### Information provided:
^^^^
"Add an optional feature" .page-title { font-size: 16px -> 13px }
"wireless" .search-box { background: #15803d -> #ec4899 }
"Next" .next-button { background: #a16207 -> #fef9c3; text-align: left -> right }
^^^^
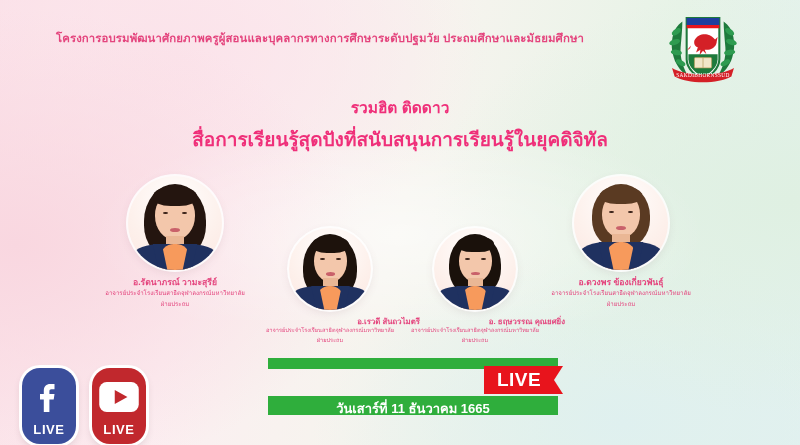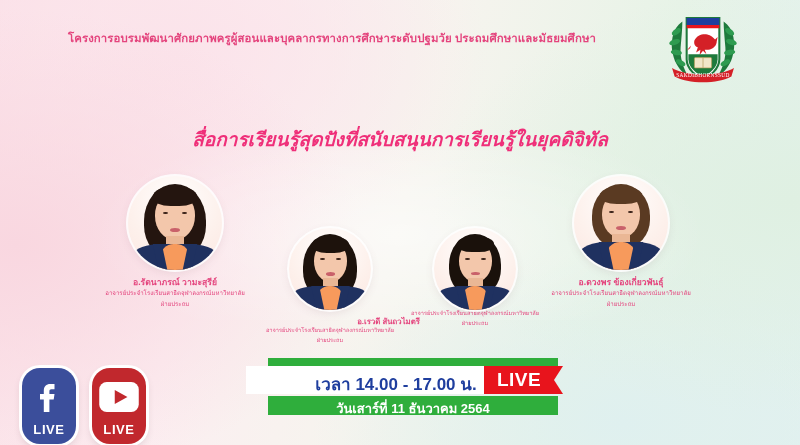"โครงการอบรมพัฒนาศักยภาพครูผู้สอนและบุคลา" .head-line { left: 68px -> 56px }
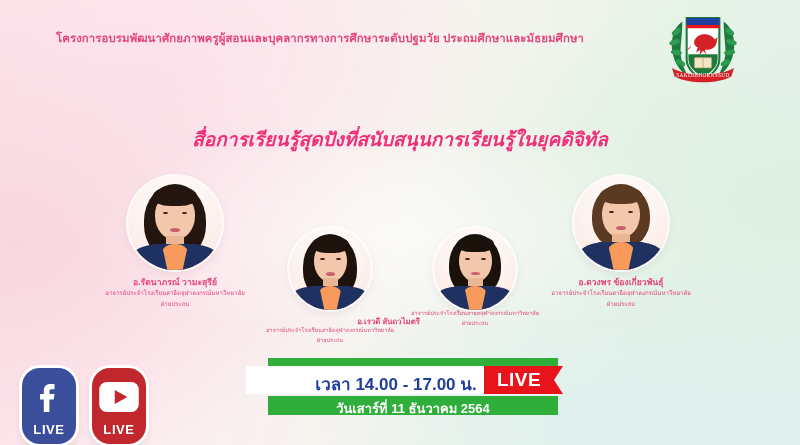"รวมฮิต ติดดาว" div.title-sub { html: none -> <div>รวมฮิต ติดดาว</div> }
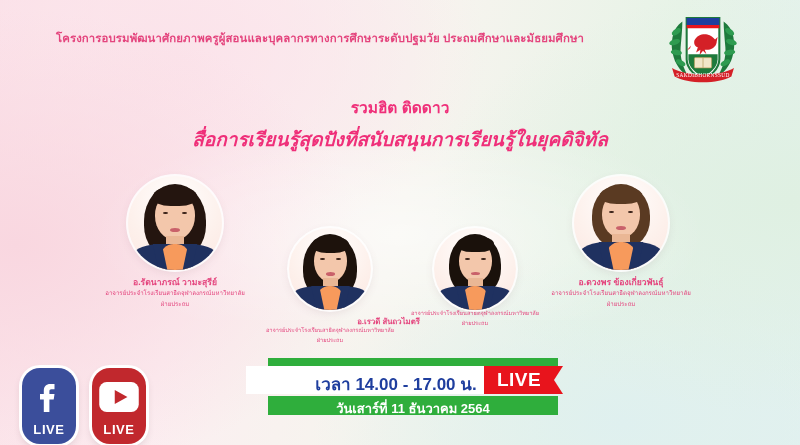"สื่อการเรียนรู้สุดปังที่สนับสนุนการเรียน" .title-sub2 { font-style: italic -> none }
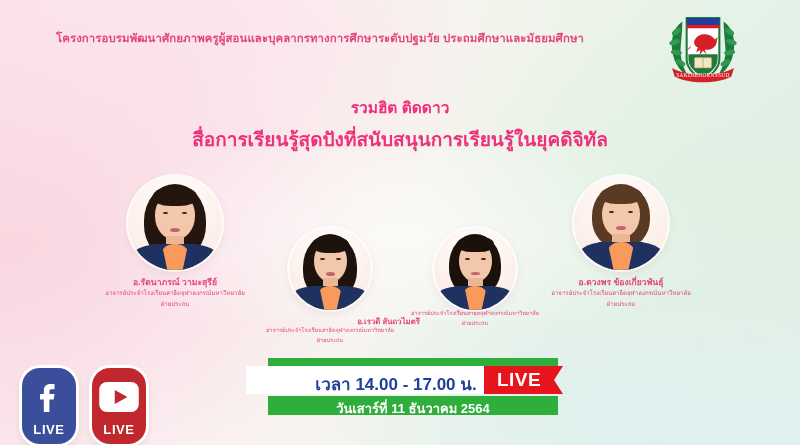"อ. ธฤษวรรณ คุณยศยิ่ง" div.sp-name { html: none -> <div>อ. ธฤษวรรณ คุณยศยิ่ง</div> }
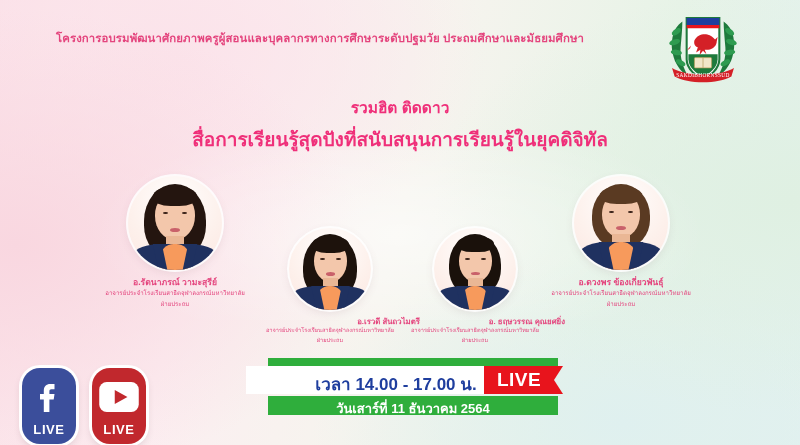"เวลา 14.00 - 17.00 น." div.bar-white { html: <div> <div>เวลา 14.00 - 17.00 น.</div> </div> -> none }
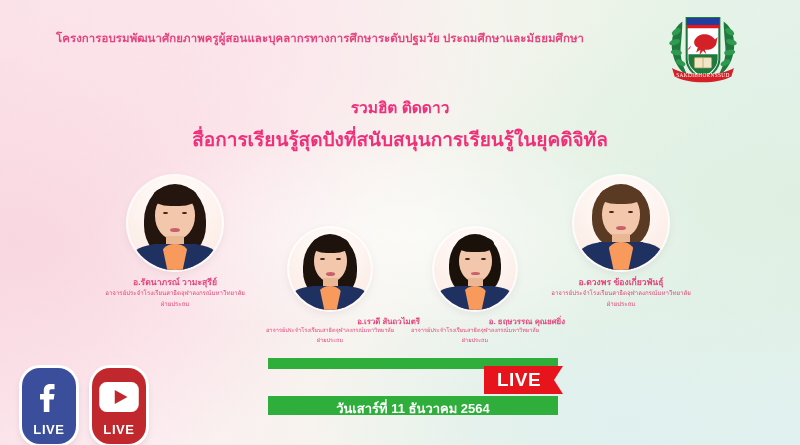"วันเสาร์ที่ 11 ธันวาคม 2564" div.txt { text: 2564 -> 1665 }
^^^^
### Action item:
Take the entries above and copy exactly the lines starting at the one with "font-style: italic ->" and ending at the one with "text: 2564 ->"; nothing outside that span, and no pictures.

### Your solution:
"สื่อการเรียนรู้สุดปังที่สนับสนุนการเรียน" .title-sub2 { font-style: italic -> none }
"อ. ธฤษวรรณ คุณยศยิ่ง" div.sp-name { html: none -> <div>อ. ธฤษวรรณ คุณยศยิ่ง</div> }
"เวลา 14.00 - 17.00 น." div.bar-white { html: <div> <div>เวลา 14.00 - 17.00 น.</div> </div> -> none }
"วันเสาร์ที่ 11 ธันวาคม 2564" div.txt { text: 2564 -> 1665 }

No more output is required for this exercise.